A short multiplier minimizes failure detection and election time but may trigger frequently in high latency situations. This can cause constant leadership churn and associated unavailability. A high multiplier reduces the chances that spurious failures will cause leadership churn but it does this at the expense of taking longer to detect real failures and thus takes longer to restore Consul cluster availability.
Wide networks with higher latency will perform better with larger `raft_multipler` values.
Raft uses BoltDB for storing data and maintaining its own state. Refer to the [Bolt DB performance metrics](/consul/docs/agent/telemetry#bolt-db-performance) when you are troubleshooting Raft performance issues.
## Consul data plane monitoring
The data plane of Consul consists of Consul clients or [Connect proxies](/consul/docs/connect/proxies) interacting with each other through service-to-service communication. Service-to-service traffic always stays within the data plane, while the control plane only enforces traffic rules.
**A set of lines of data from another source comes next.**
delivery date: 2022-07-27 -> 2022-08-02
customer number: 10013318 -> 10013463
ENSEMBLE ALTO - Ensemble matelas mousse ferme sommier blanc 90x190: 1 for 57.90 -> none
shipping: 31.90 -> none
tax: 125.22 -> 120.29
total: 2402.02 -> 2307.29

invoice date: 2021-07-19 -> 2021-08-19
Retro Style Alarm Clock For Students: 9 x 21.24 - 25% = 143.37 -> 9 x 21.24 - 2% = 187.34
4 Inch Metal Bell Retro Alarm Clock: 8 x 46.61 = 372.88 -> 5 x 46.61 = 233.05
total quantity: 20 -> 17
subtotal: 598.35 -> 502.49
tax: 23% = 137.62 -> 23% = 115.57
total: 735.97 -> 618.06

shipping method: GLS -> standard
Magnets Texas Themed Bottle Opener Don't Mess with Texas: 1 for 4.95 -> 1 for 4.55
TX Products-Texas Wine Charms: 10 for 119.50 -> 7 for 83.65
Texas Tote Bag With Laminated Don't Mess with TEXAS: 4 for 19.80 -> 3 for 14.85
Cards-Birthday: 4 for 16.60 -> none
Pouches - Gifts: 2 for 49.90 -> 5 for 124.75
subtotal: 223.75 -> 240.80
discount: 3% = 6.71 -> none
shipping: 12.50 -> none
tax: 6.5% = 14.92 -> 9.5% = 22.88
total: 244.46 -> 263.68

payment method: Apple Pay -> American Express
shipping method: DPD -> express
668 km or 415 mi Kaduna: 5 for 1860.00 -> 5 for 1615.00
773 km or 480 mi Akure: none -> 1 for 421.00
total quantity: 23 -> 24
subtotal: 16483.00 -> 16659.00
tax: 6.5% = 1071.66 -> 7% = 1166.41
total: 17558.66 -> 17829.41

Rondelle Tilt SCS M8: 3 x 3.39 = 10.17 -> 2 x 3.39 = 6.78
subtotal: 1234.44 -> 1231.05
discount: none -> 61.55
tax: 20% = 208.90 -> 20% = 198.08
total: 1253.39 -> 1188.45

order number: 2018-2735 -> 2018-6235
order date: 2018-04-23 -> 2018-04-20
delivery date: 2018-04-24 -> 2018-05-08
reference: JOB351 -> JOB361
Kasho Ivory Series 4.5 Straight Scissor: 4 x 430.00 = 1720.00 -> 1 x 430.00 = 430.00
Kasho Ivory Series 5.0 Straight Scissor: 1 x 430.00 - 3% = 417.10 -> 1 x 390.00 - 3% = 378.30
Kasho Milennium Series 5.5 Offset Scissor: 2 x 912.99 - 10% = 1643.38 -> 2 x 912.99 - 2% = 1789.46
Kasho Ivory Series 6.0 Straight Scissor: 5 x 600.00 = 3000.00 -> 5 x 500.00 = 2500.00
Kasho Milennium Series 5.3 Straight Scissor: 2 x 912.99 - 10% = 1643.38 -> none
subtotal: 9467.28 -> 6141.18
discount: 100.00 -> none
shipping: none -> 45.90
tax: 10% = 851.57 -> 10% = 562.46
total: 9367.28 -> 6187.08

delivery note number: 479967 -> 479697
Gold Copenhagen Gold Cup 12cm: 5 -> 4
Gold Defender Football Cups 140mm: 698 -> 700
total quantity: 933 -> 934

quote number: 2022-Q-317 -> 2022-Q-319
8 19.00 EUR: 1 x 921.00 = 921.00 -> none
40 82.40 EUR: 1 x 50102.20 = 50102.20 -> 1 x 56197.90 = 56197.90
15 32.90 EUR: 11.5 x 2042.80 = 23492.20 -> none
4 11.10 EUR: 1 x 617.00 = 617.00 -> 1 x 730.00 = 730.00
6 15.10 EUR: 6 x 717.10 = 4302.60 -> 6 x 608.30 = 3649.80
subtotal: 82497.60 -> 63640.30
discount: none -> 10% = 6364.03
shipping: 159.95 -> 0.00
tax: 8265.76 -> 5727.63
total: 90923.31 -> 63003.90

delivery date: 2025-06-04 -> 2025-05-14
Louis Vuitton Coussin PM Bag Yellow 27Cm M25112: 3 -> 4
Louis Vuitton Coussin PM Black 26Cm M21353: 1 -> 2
Monitoring service-to-service communication is important but may become extremely complex in an enterprise setup with multiple services communicating to each other across federated Consul clusters through mesh, ingress and terminating gateways.
### Service monitoring
You can extract the following service-related information:
- Use the [`catalog`](/consul/commands/catalog) command or the Consul UI to query all registered services in a Consul datacenter.
- Use the [`/agent/service/:service_id`](/consul/api-docs/agent/service#get-service-configuration) API endpoint to query individual services. Connect proxies use this endpoint to discover embedded configuration.
### Proxy monitoring
Envoy is the supported Connect proxy for Consul service mesh. For virtual machines (VMs), Envoy starts as a sidecar service process. For Kubernetes, Envoy starts as a sidecar container in a Kubernetes service pod.
Refer to the [Supported Envoy versions](/consul/docs/connect/proxies/envoy#supported-versions) documentation to find the compatible Envoy versions for your version of Consul.
For troubleshooting service mesh issues, set Consul logs to `trace` or `debug`. The following example annotation sets Envoy logging to `debug`.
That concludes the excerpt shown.